Melissa Marr: Gegen die Finsternis – Das Licht der Finsternis 2 (Buch)

Melissa Marr
Gegen die Finsternis
Das Licht der Finsternis 2
(Ink Exchange, 2008)
Aus dem Amerikanischen von Birgit Schmitz
Titelbild von Mark Tucker
Piper, 2010, Taschenbuch, 334 Seiten, 8,95 EUR, ISBN 978-3-492-25329-1

Christel Scheja

Schon einmal tauchte Melissa Marr in die magischen Gefilde der Anderswelt ein und erinnerte in „Gegen das Sommerlicht“ an die Tradition der ersten Urban-Fantasy-Autoren, die Helden und Schurken aus keltischen Sagen in der modernen Welt aussetzten und klar machten, dass Elfen und Feenwesen nicht unbedingt die zarten und harmlosen Libellengeschöpfe aus Kinderbüchern des frühen 20. Jahrhunderts oder Disney-Filmen sind.

In „Gegen die Finsternis“ steht allerdings nicht mehr Aslyn im Mittelpunkt des Geschehens, sondern Leslie. Diese stammt aus einer zerrütteten Familie. Die Mutter ist weggelaufen, die Kinder sind beim Vater, einem Alkoholiker geblieben. Weil auch ihr Bruder den Drogen verfiel, ist Leslie vor der Zeit erwachsen geworden. Sie jobbt neben der Schule als Kellnerin, um Geld für Miete und Essen ins Haus zu bringen und versucht, vor der Umwelt die Fassade einer glücklichen Familie aufrecht zu erhalten. Um sich selbst zu beweisen, dass ihr Körper immer noch ihr selbst gehört, auch nachdem sie vergewaltigt wurde, spart sie eisern, um sich ein besonderes Tattoo zu leisten. Sie ahnt nicht, dass Irial, der Herrscher des ‚Dunklen Hofes‘, dies für sich ausnutzt. Er sorgt dafür, dass das Tatoo mit einer besonderen Tinte gestochen wird. Dieses lässt eine magische Verbindung zu ihm entstehen, damit sie ihn und sein Volk mit Gefühlen wie Schmerz, Verzweiflung, Einsamkeit und Trauer ernähren kann. Doch auch Niall, der ehemalige Vertraute des Dunklen Königs, der jetzt eine tiefe Freundschaft mit Keenan vom Sommerhof pflegt, hat ein Auge auf Leslie geworfen und versucht, sie vor dem schleichenden Tod zu retten. Doch damit zieht er Leslie nur mit in den ewigen Widerstreit der beiden Feenhöfe ...
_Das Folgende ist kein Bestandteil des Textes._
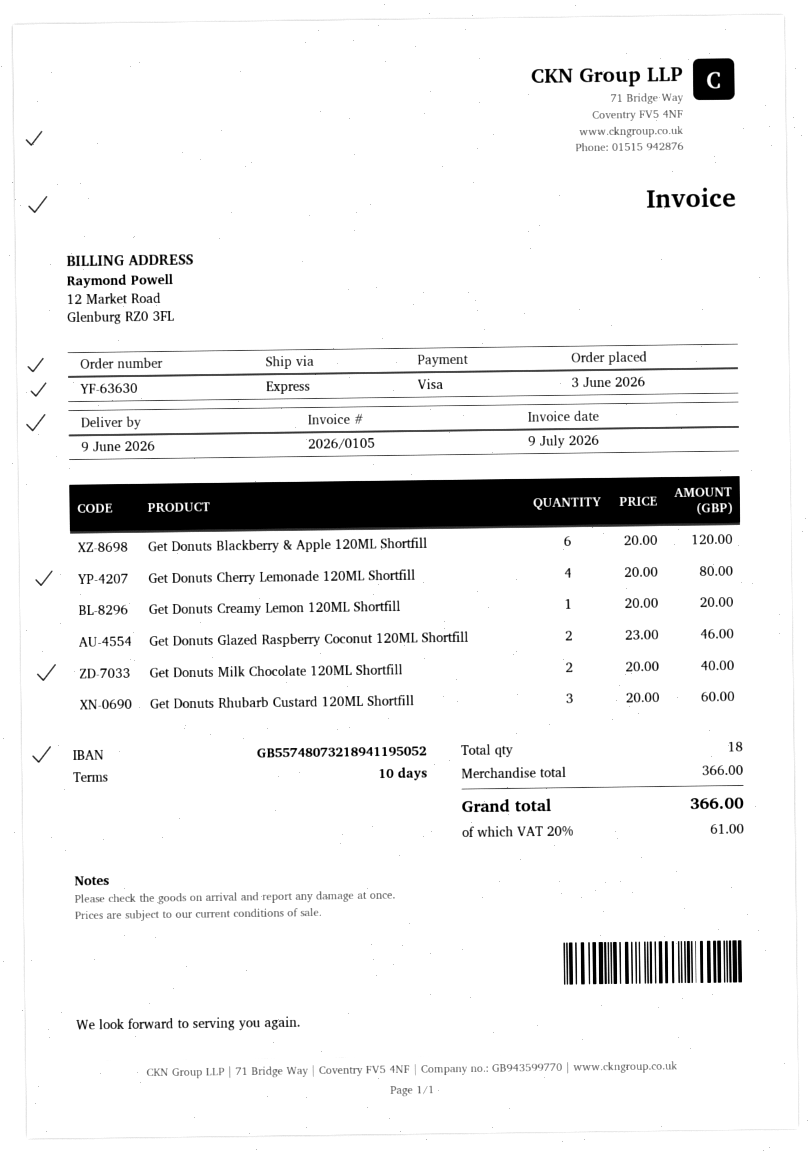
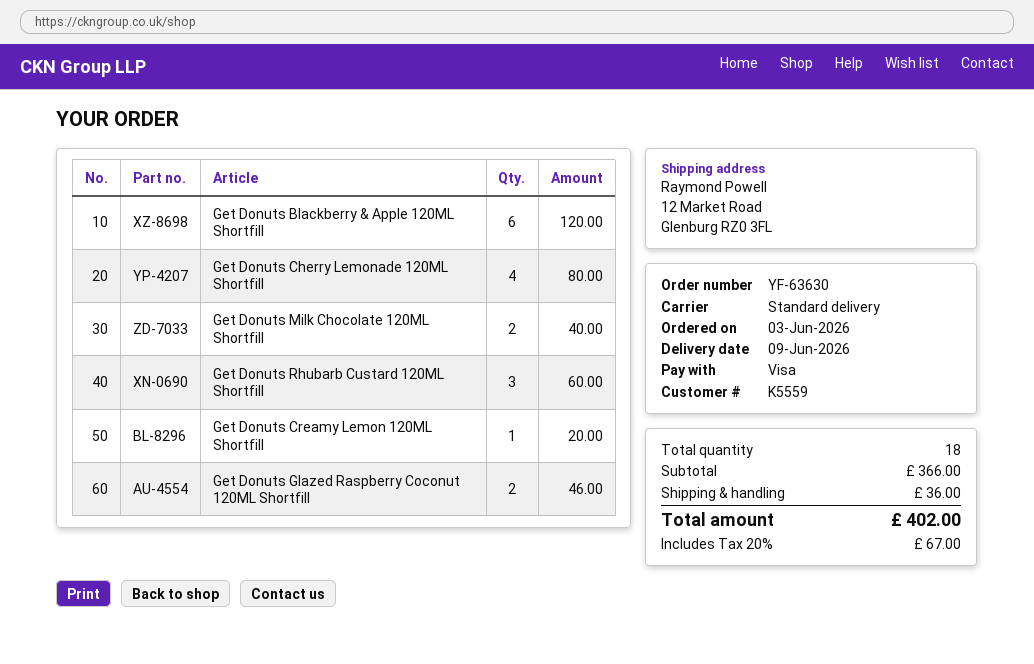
shipping method: express -> standard
shipping: none -> 36.00
tax: 20% = 61.00 -> 20% = 67.00
total: 366.00 -> 402.00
Wie schon im ersten Band gerät wieder einmal ein Menschenmädchen in den Bann der Elfen und zwischen die Fronten. Allerdings erhält Leslie wirkliche Zuneigung nur von einem Einzigen und muss erst einmal die Lügen erkennen, so dass dieses Buch insgesamt düsterer ist als das andere. Gekonnt spielt die Autorin dabei mit Versatzstücken aus britischen Feenmärchen und geht nicht gerade sanft mit ihrer Heldin um, verzichtet aber wenigstens in den Beschreibungen darauf, all zu explizit zu werden. Außerdem nimmt die Liebesgeschichte genug Raum ein, so dass trotz aller Grausamkeit auch eine Art von düsterer und melancholischer Romantik aufkommt. Dennoch erreicht der Roman nicht ganz die Güte seines Vorgängers, da sich Melissa Marr zuviel Zeit nimmt, um die Heldin einzuführen und dabei ein wenig zu dick aufträgt, denn es ist leicht zu erraten, dass Leslie nur deswegen die Auserwählte ist, weil sie aus einer zerrütteten Familie kommt und genug gelitten hat, während der dunkle Elfenhof so böse ist, dass er sich selbst immer wieder durch Intrigen behindert. Vieles in der Geschichte ist vorhersehbar, selbst wenn man die Sagen und Märchen nicht kennt, weil sich Vampire ähnlich verhalten; die Gefahren bleiben wie das Abenteuer eher oberflächlich. Leider trifft das ebenso auf die Figuren zu, denn sie wirken trotz aller Beschreibung blass und auf wenige Eigenschaften reduziert. Immerhin lässt sich die Geschichte flüssig lesen und ist weitestgehend holperfrei.

„Gegen die Finsternis“ ist wohl vor allem für die jungen Leserinnen interessant, die einerseits melancholische Geschichten mit geheimnisvollen Männern und düsteren magischen Kräften mögen und denen es andererseits nicht unbedingt auf ein besonderes Abenteuer ankommt, sondern mehr auf romantisches Geplänkel.